If one blocking PID appears again and again, inspect it:

SELECT
    pid,
    usename,
    state,
    now() - xact_start AS transaction_age,
    now() - query_start AS query_age,
    wait_event_type,
    wait_event,
    query
FROM pg_stat_activity
WHERE pid = 12345;

The phrase to watch for is idle in transaction. That session is not actively doing useful database work, but it may still be holding locks. This often comes from application code that opens a transaction, performs a query, calls an external API, and only commits after the API returns. Move the external call outside the transaction if you can.

Cancel carefully. SELECT pg_cancel_backend(pid) asks the current query to stop. SELECT pg_terminate_backend(pid) kills the session and rolls back its open transaction. In a production incident, terminating the blocker may be the right call, but capture the query and transaction age first so you can fix the code path later.

One more habit helps after the incident: save the blocking query, the blocked query, and the transaction boundaries from application logs. The SQL statement alone is often not enough.
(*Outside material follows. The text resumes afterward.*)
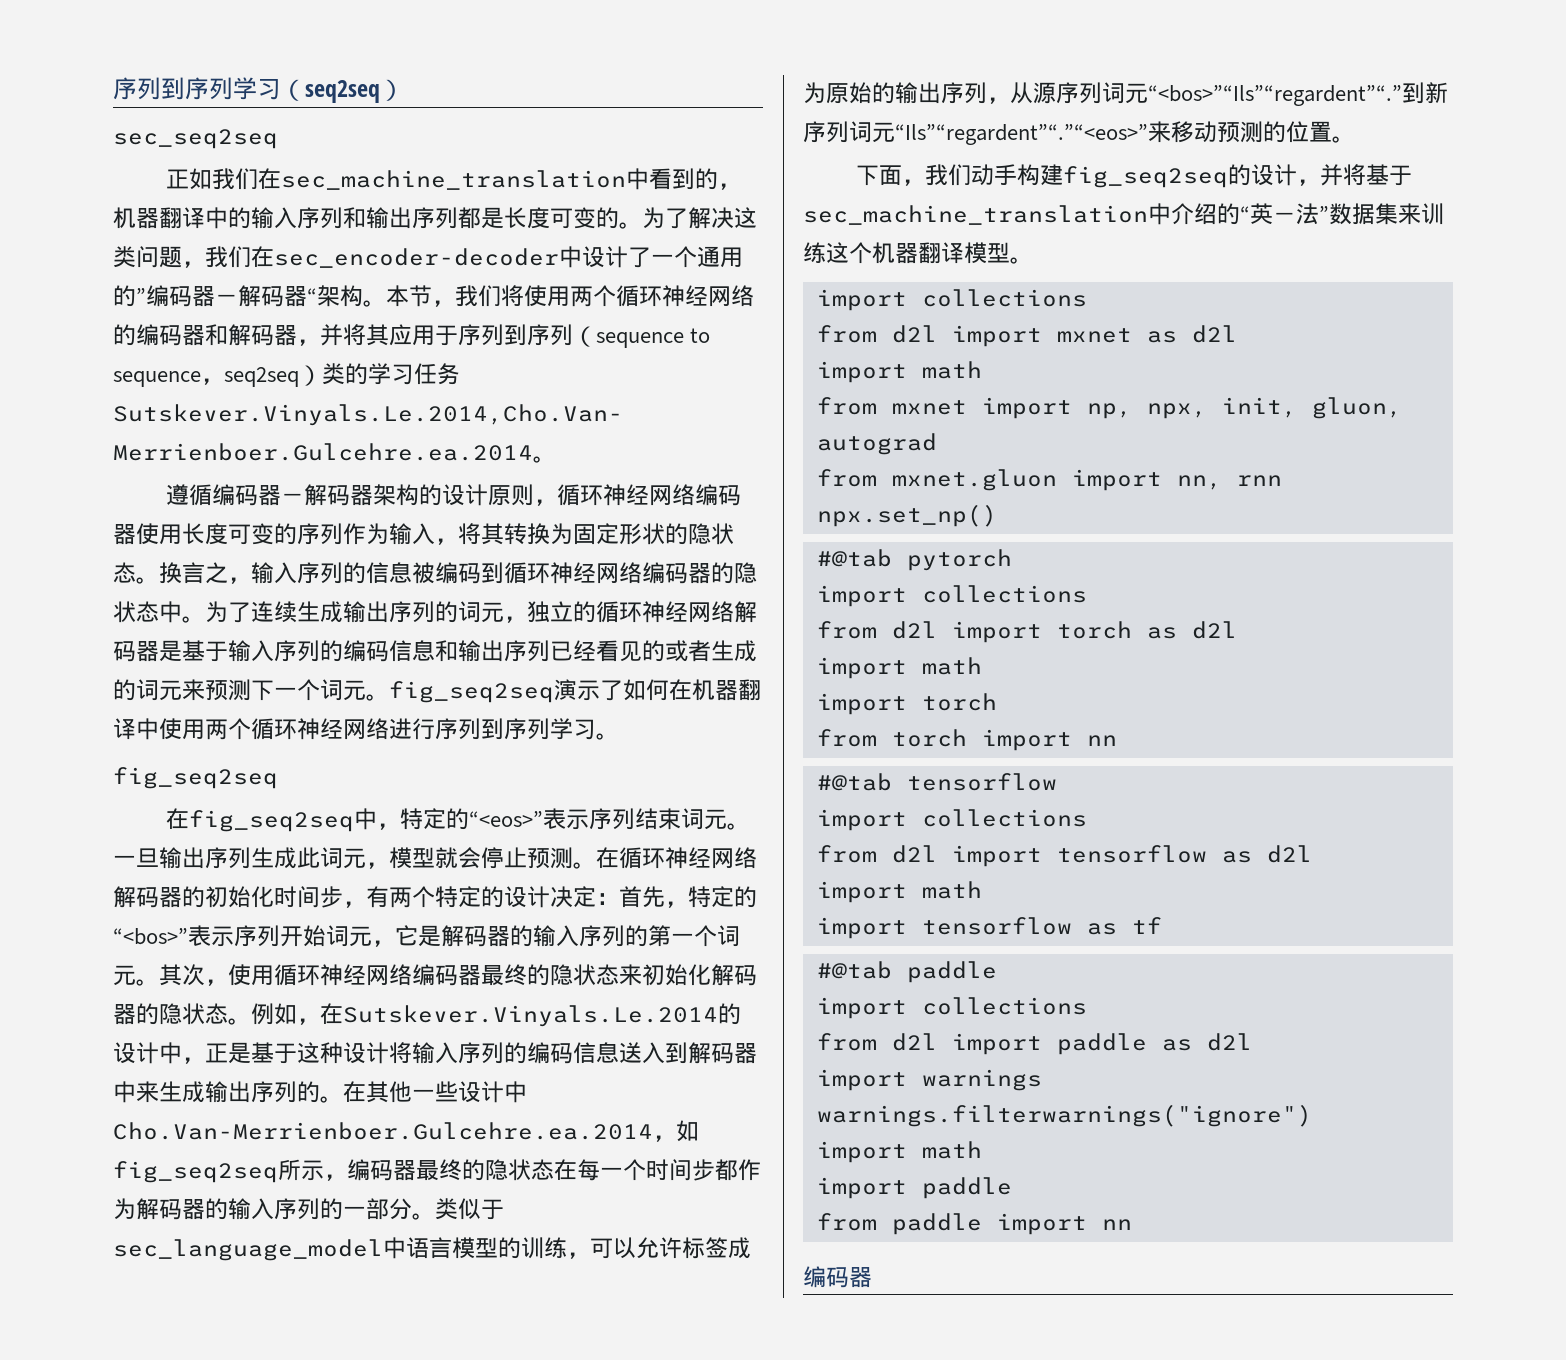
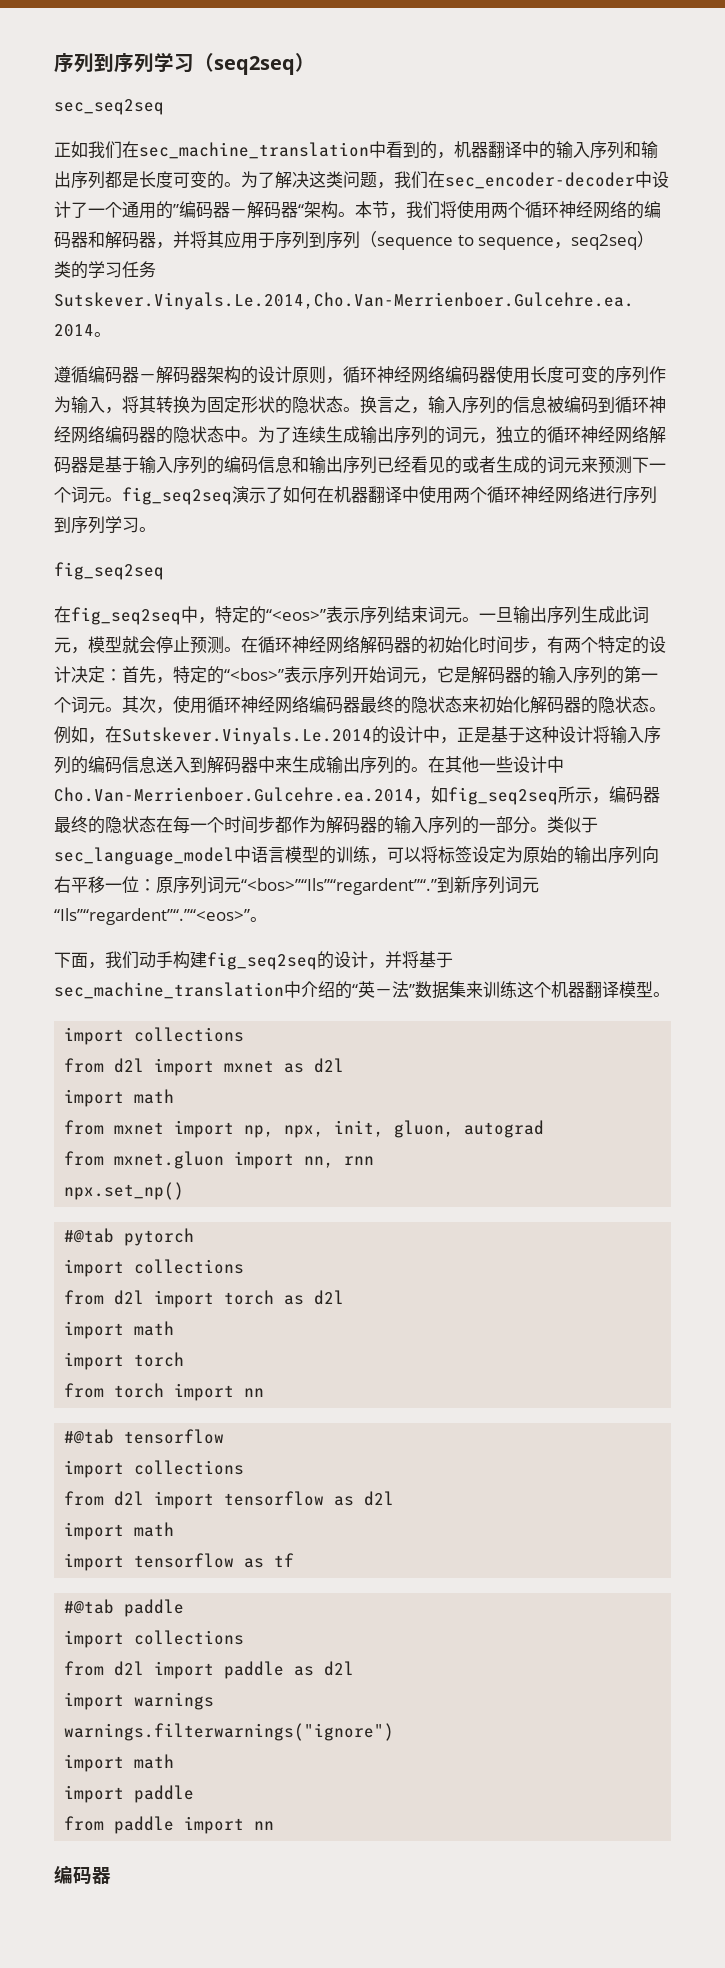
- 类似于sec_language_model中语言模型的训练，可以允许标签成为原始的输出序列，从源序列词元“<bos>”“Ils”“regardent”“.”
+ 类似于sec_language_model中语言模型的训练，可以将标签设定为原始的输出序列向右平移一位：原序列词元“<bos>”“Ils”“regardent”“.”
- 到新序列词元“Ils”“regardent”“.”“<eos>”来移动预测的位置。
+ 到新序列词元“Ils”“regardent”“.”“<eos>”。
A harmless UPDATE users SET last_seen_at = now() can become a blocker if it sits inside a transaction that also waits on a payment API. Deadlock fixes usually live at the transaction-flow level, not inside one isolated statement.

The durable fixes are usually plain: keep transactions short, touch shared resources in a consistent order, add indexes that keep updates from scanning too much, and make application retries handle 40P01 and serialization failures cleanly. PostgreSQL can detect a deadlock, but it cannot redesign the transaction pattern for you. That part belongs in the application and schema review after the incident is calm.